The final question in lecture 8 was confusing, and it’s because I didn’t reread the options carefully. The statement in question was this one:

c. If two cluster means are equidistant, the cluster with the lower variance has higher responsibility for the point.

The statement is ambiguous as phrased, so saying it is false would be reasonable. The statement should have read something like this:

c. If a point is near to two cluster means, the cluster with the lower variance has higher responsibility for the point.

That’s too squishy for a statement on a test, but is at least correct. Let me explain though, using some graphs. First, here are two overlapping gaussians with the same mean, 0, and two different standard deviations:

The PDFs of two overlapping gaussian curves.

The higher variance gaussian is flatter, so near the mean the lower variance gaussian has a sharper peak. The PDF translates directly into the negative log likelihood (NLL) that we assign to the possibility of each point coming from any particular cluster.
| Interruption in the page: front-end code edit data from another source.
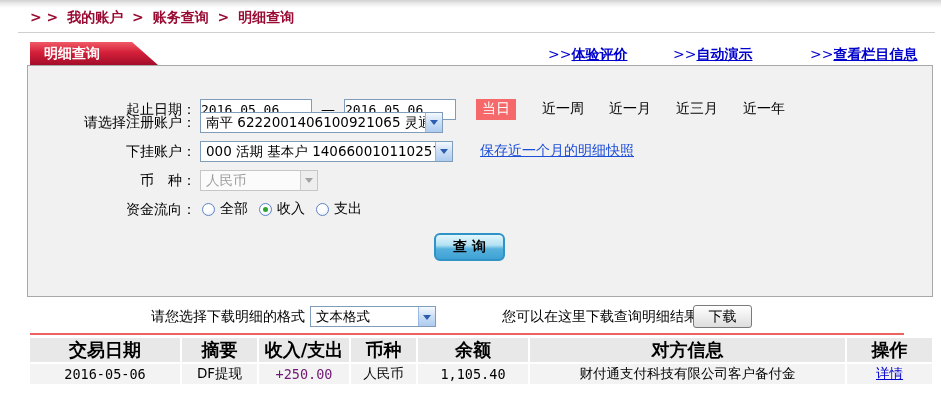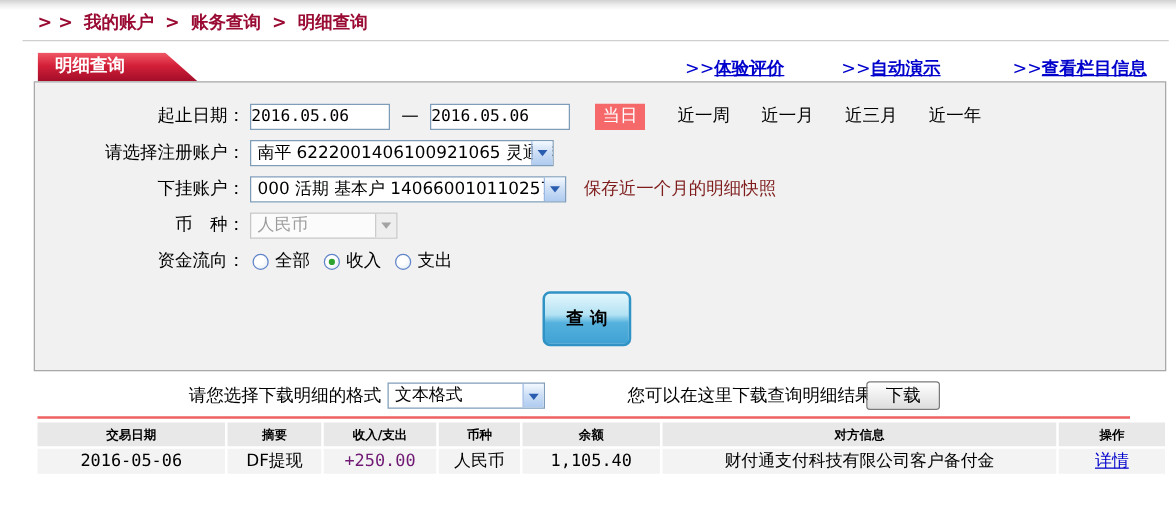--- a/index.html
+++ b/index.html
@@ -31,7 +31,7 @@
   .flabel { position:absolute; left:0; top:0; width:168px; text-align:right; line-height:22px; white-space:nowrap; }
   .fctrl { position:absolute; left:172px; top:0; height:22px; display:flex; align-items:center; white-space:nowrap; }
 
-  .row-date { top:16px; } .row-reg { top:45px; } .row-sub { top:74px; }
+  .row-date { top:32px; } .row-reg { top:45px; } .row-sub { top:74px; }
   .row-cur { top:103px; } .row-flow { top:132px; }
 
   .dateinput { width:112px; height:21px; border:1px solid #7f9db9; background:#fff;

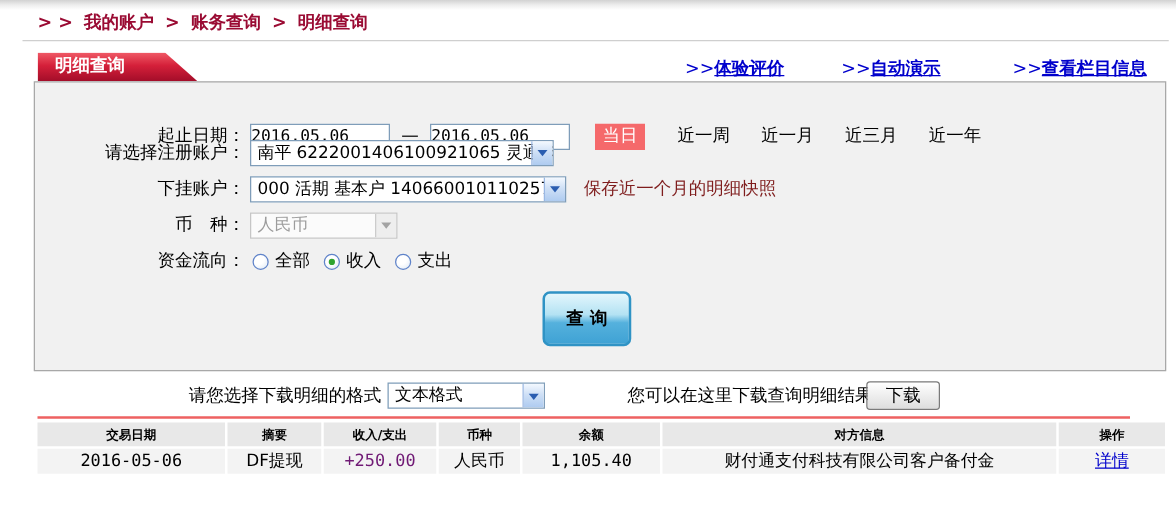--- a/index.html
+++ b/index.html
@@ -51,7 +51,7 @@
   .sel-cur { width:118px; border-color:#c6c6c6; background:#fbfbfb; color:#9c9c9c; }
   .sel-cur .arrowbtn { background:#eeeeee; border-left:1px solid #cccccc; }
   .sel-cur .arrowbtn i { border-top-color:#a3a3a3; }
-  .snap-link { margin-left:14px; color:#7f1d1d; cursor:pointer; }
+  .snap-link { margin-left:27px; color:#1d4ed8; text-decoration:underline; cursor:pointer; }
 
   .radio-group { display:inline-flex; align-items:center; margin-right:11px; cursor:pointer; }
   .radio { position:relative; width:13px; height:13px; border:1px solid #5f83c9; border-radius:50%;

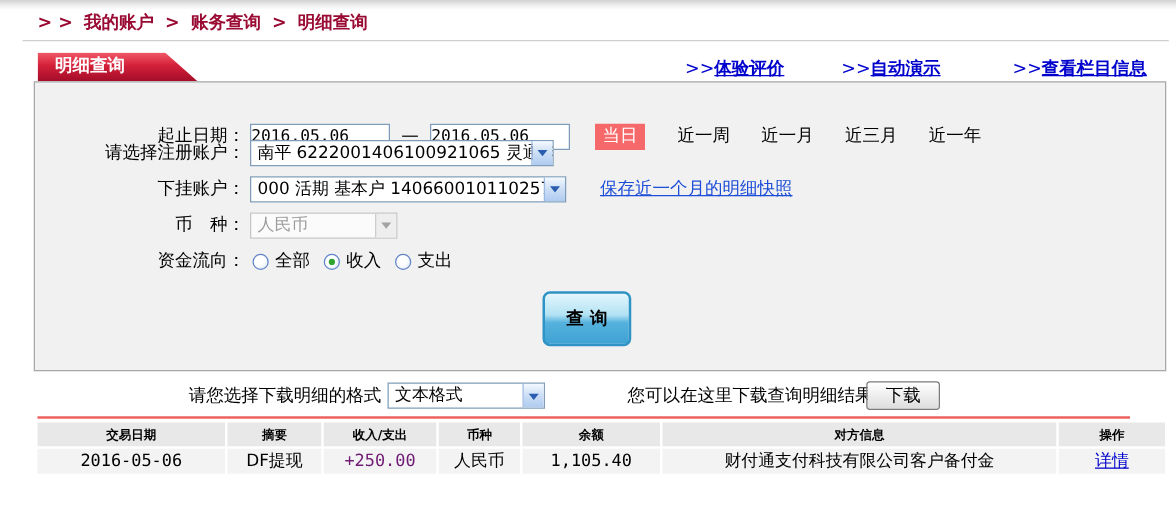--- a/index.html
+++ b/index.html
@@ -59,7 +59,7 @@
   .radio.checked::after { content:""; position:absolute; left:3px; top:3px; width:5px; height:5px;
     border-radius:50%; background:#2fa32f; }
 
-  .query-btn { position:absolute; left:406px; top:167px; width:71px; height:44px;
+  .query-btn { position:absolute; left:406px; top:167px; width:71px; height:28px;
     border:2px solid #2f93c5; border-radius:6px; font-weight:bold; font-size:14px;
     color:#000; cursor:pointer; font-family:inherit;
     background:linear-gradient(180deg,#e3f6fc 0%,#b3e2f3 42%,#55b1dd 58%,#3fa2d4 100%); }

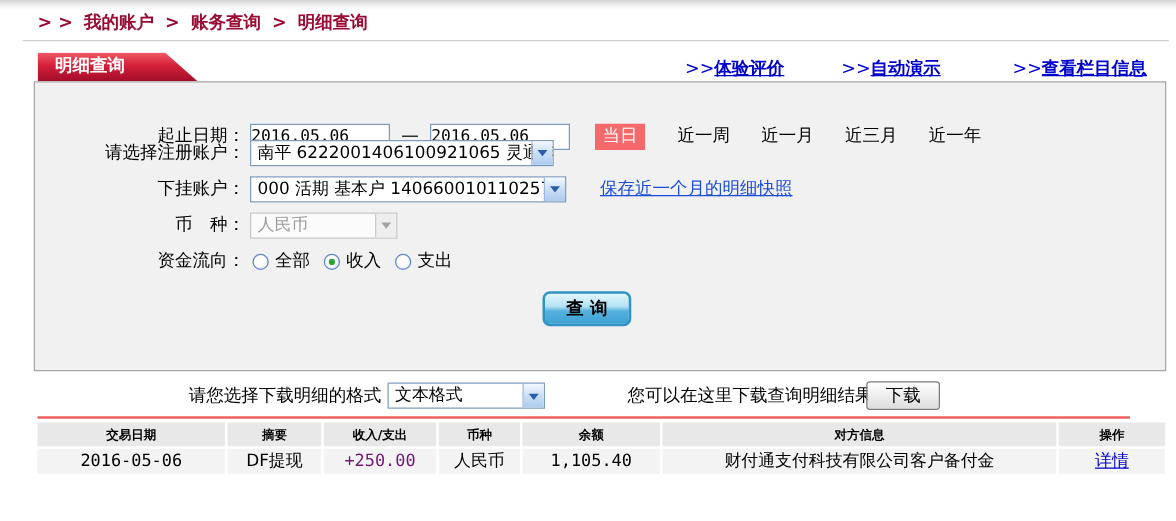--- a/index.html
+++ b/index.html
@@ -76,7 +76,7 @@
   .result-table { position:absolute; left:28px; top:336px; width:894px;
     border-collapse:separate; border-spacing:2px; table-layout:fixed; font-size:13.5px; }
   .result-table th { background:#e8e8e8; height:19px; font-weight:bold; text-align:center;
-    white-space:nowrap; overflow:hidden; font-size:10px; }
+    white-space:nowrap; overflow:hidden; font-size:18px; }
   .result-table td { background:#f3f3f3; height:20px; text-align:center; white-space:nowrap; overflow:hidden; }
   .amount-in { color:#701a75; }
   .detail-link { color:#0000cc; text-decoration:underline; cursor:pointer; }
In this case, imagine that the two clusters have exactly the same mean, 0, for this column of data. The NLL would vary according to the point’s distance like this:

The NLL is lower for the low variance model close to 0, but the lines cross near a distance of 140.

The point is more likely to have come from the low variance gaussian while it is “close” to the cluster means. We could also plot the ratio of the PDF values directly.

The ratio of probabilities indicates which is more likely.

A value of 1 corresponds to equal likelihood. When The probably of coming from gaussian A is higher, the radio is >1. At <1, the probability of coming from gaussian B is higher. This is closely related to the soft responsibility, but instead of P(A)/P(B) we compare P(A) to the sum of all probabilities.

The soft responsibility of a point at different distances.

To properly follow the mixture of experts, the responsibility should also take into account the expert gating priors. For each expert, these are just the number of points assigned to that expert divided by the total number of points. This will gradually “squeeze out” any experts that are assigned to only a couple of points that could also be explained by one of the other experts. This helps keep the mixture of experts from overfitting its model to features that aren’t statistically meaningful. In our example though, let’s assume that both of our gaussian experts have a roughly equal number of points assigned to them, so the prior terms cancel and we simply compare the probabilities from the guassian distributions.

Soft clustering makes the mixture of experts very powerful. It properly models overlapping distributions, even allowing multiple distributions with identical means but different variances. If the two expert gaussians from this example were used in a mixture model, they could cluster data where one cluster is inside of the other. They would still make mistakes since points near the center could have come from either distribution, but with an additional column of data this may be enough to separate two overlapping clusters.